Advances in Buckling Analysis of Liquid Storage Tanks Integrating FEA, ANN and Machine Learning Techniques: A Review
摘要
Steel liquid storage tanks are critical elements of civil and industrial infrastructure, commonly used in water supply systems, petroleum storage, chemical processing, and firefighting facilities. Among the various structural challenges they face, buckling remains one of the most critical failure modes, particularly under seismic loads, wind forces, hydrostatic pressure and thermal gradients. This paper presents a comprehensive review of the buckling behaviour of steel liquid storage tanks, categorized across four major methodological domains: experimental investigations, analytical approaches, numerical simulations using Finite Element Analysis (FEA), and data-driven prediction models leveraging Artificial Neural Networks (ANN) and Machine Learning (ML). Experimental studies have been instrumental in uncovering the physical mechanisms of uplift, shell-wall interaction, and local instability, while analytical models have laid the groundwork for design standards.
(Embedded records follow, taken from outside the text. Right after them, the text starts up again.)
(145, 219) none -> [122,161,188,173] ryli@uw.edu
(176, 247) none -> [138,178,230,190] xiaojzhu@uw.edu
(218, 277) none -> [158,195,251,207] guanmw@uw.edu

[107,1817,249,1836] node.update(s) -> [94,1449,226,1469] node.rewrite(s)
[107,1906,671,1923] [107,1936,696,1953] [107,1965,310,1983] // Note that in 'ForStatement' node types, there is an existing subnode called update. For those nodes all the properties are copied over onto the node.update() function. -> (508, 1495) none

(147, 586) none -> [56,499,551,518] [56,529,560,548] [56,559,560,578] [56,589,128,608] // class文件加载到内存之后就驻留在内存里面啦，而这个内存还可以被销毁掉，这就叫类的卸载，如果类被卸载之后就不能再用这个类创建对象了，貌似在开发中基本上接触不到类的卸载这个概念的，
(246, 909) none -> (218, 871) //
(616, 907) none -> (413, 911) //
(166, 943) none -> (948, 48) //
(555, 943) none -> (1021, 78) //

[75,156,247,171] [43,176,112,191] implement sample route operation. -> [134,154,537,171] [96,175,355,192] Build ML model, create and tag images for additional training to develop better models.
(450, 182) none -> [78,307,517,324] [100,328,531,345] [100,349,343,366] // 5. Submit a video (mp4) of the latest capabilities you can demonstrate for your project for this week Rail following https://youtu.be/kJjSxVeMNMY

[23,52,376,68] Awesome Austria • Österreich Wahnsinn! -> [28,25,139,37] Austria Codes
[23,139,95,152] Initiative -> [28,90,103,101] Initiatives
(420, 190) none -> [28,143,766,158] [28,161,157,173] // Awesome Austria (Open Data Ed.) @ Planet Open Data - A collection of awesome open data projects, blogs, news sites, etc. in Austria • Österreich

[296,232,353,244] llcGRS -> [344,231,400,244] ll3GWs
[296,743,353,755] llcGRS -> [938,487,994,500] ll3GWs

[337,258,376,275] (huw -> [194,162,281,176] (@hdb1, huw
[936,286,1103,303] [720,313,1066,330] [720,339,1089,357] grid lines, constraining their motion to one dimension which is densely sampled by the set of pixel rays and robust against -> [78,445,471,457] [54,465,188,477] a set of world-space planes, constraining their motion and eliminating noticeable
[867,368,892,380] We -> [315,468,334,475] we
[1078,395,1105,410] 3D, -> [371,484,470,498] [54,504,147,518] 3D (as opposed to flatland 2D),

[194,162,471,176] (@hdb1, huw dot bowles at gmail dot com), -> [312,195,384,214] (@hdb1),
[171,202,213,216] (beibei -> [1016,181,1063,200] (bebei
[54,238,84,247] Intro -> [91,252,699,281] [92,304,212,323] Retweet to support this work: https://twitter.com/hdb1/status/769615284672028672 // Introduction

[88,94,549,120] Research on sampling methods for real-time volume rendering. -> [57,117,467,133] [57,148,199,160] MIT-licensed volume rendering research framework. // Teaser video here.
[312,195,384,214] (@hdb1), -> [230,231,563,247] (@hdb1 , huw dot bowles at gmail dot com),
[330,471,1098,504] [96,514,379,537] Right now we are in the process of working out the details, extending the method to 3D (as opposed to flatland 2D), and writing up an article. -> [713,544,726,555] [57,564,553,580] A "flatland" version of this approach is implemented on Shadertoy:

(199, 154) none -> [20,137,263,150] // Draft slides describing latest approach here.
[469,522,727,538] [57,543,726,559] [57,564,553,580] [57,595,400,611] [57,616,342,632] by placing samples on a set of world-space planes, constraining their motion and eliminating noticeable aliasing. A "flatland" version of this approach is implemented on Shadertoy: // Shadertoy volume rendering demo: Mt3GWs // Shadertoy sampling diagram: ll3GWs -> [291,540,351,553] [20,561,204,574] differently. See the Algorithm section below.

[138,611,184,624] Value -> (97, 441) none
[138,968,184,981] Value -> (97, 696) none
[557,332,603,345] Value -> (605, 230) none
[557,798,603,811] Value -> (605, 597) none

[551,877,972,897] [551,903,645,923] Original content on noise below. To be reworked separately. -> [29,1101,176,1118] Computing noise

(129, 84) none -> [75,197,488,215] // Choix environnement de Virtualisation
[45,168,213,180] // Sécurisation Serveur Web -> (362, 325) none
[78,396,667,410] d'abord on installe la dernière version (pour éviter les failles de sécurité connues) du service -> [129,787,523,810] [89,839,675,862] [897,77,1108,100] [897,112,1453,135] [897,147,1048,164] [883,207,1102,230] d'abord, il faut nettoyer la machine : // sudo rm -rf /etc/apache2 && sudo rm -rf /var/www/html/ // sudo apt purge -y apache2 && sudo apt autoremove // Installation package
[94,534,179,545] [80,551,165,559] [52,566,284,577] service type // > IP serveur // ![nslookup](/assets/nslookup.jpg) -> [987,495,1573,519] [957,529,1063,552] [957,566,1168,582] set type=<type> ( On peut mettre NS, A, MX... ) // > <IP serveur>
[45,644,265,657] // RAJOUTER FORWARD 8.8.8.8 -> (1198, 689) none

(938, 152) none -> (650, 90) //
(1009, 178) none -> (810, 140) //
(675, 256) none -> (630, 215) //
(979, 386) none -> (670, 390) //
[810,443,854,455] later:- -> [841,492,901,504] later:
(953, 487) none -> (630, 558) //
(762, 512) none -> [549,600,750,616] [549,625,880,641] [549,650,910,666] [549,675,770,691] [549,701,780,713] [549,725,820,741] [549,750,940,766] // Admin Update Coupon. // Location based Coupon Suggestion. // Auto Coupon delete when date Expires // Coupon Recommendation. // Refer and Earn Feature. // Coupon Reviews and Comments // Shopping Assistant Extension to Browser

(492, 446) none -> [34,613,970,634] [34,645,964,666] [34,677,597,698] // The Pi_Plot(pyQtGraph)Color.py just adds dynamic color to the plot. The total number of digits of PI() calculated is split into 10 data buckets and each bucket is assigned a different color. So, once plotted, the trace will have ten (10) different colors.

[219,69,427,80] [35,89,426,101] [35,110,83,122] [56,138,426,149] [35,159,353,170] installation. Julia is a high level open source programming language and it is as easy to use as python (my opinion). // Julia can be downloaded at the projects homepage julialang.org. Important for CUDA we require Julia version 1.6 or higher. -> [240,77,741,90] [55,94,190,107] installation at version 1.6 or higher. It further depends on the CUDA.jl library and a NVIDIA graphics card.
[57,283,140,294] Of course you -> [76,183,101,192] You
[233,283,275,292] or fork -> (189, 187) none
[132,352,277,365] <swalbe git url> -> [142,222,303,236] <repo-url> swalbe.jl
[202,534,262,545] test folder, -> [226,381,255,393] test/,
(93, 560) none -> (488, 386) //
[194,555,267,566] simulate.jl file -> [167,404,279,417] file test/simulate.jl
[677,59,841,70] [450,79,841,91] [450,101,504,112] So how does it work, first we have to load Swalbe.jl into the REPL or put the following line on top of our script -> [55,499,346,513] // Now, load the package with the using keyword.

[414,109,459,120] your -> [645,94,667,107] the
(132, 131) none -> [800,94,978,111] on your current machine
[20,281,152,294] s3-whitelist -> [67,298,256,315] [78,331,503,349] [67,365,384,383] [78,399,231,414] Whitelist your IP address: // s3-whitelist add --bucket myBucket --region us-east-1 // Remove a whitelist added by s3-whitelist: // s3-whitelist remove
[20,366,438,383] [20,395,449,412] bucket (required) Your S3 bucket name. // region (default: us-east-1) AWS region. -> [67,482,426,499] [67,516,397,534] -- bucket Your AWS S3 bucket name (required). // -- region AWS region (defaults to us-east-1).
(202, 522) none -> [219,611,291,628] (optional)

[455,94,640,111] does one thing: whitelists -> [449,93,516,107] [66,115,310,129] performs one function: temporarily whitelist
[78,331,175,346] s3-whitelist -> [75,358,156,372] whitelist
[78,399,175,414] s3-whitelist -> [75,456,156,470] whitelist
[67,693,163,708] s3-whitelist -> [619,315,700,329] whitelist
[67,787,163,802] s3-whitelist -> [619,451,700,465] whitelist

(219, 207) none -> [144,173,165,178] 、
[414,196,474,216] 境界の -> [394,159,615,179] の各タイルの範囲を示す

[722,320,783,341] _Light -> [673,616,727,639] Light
FEA has enabled advanced nonlinear simulations incorporating imperfection sensitivity, soil-structure interaction, and uplift behaviour. Recently, ANN models have demonstrated exceptional predictive accuracy in estimating buckling loads using geometric, material, and fabrication parameters, outperforming traditional code-based knockdown factors. Despite these advancements, significant research gaps remain, including the need for multi-physics modeling, inclusion of real-world degradation effects, and validation across elevated and non-standard tank configurations. The review emphasizes the growing potential of integrated frameworks combining experimental data, numerical simulations, and AI-driven tools. Future directions include the development of hybrid ANN–FEA platforms, real-time structural health monitoring systems, open-access data repositories, and digital twin technologies to support predictive diagnostics and lifecycle resilience. By bridging classical structural theory with modern computational intelligence, this review aims to guide the next generation of research and innovation in the safe, adaptive, and efficient design of liquid storage tank infrastructure.